-- Records for this exercise follows --

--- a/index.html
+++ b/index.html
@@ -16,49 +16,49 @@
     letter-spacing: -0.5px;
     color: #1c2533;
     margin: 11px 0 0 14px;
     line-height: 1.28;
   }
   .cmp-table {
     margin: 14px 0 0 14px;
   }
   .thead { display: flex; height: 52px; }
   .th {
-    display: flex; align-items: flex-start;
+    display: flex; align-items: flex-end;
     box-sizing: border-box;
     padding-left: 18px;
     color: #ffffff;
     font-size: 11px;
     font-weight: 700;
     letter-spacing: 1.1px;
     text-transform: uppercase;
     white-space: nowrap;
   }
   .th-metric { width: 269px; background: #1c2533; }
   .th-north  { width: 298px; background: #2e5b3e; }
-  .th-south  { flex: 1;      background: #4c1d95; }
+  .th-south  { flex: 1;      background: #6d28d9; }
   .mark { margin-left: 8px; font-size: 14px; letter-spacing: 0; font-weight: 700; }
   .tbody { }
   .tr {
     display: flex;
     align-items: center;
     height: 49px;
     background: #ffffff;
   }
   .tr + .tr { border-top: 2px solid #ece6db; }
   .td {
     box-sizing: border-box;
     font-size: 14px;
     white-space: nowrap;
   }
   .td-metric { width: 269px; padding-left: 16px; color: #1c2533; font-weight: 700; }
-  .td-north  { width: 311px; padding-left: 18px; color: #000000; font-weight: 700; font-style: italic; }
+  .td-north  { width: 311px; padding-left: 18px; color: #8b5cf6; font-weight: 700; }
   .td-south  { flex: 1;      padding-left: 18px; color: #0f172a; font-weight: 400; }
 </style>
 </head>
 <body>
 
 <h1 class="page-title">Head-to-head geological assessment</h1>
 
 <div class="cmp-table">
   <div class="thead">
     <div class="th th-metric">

-- Records for this exercise concluded --
-- Records for this exercise follows --

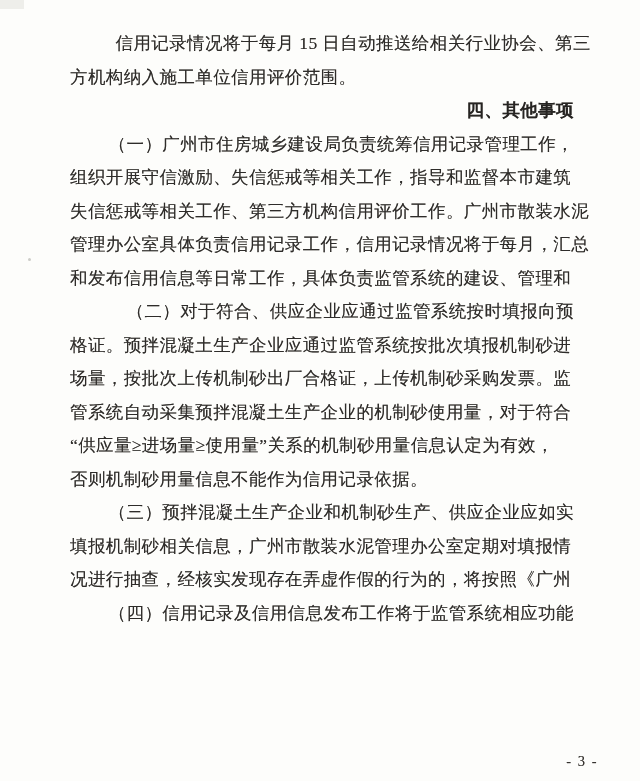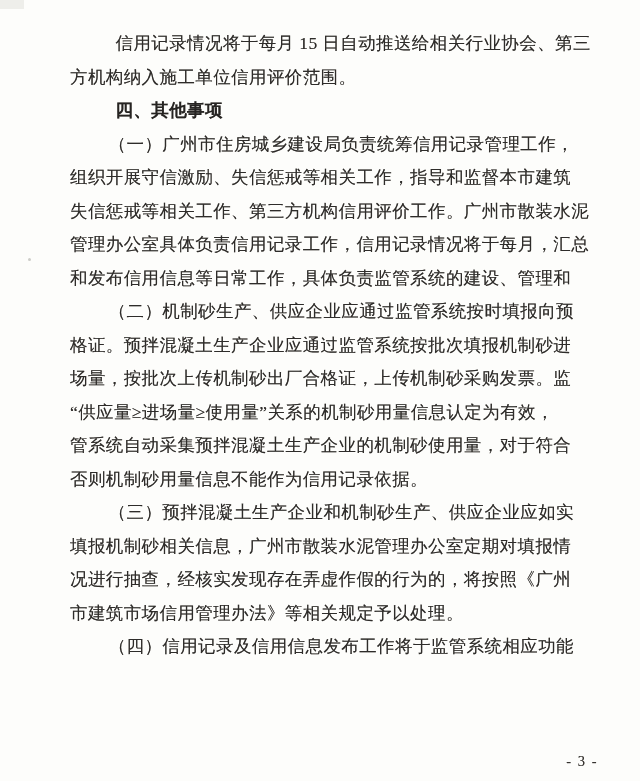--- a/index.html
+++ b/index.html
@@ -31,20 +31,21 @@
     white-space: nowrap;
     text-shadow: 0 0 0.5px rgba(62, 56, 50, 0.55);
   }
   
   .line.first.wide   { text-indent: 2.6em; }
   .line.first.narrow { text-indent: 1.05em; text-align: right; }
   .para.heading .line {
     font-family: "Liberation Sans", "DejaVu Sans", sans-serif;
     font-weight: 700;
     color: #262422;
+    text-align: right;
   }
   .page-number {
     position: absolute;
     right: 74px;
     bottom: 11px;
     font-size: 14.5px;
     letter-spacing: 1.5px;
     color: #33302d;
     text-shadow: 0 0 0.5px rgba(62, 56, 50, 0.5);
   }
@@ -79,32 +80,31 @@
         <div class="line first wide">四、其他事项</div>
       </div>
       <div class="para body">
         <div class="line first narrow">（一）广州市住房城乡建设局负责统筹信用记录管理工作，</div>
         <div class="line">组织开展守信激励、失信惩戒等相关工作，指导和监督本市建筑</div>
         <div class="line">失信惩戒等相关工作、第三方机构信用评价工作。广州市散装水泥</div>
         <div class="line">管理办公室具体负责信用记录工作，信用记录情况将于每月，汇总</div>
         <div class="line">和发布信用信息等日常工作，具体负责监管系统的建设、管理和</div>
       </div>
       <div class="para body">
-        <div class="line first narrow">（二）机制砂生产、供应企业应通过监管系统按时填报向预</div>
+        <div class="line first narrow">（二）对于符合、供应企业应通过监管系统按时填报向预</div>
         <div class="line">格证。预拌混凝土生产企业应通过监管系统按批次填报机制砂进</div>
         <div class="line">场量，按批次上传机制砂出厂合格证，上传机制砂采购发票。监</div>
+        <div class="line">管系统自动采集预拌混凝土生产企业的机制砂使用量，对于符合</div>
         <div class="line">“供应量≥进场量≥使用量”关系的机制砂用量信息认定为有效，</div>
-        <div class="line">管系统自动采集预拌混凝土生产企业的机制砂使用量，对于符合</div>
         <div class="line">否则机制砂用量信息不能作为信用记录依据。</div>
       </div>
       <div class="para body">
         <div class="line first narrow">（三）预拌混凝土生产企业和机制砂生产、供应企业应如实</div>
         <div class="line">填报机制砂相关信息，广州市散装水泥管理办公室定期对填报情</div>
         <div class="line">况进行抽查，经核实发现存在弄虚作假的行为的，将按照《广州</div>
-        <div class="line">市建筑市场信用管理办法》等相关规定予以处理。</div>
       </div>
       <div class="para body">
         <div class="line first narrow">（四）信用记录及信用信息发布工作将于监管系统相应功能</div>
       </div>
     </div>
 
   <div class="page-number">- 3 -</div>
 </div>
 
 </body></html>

-- Records for this exercise concluded --

Where a line in the entries holds "indent", copy that line.

• [Solution]:
   .line.first.wide   { text-indent: 2.6em; }
   .line.first.narrow { text-indent: 1.05em; text-align: right; }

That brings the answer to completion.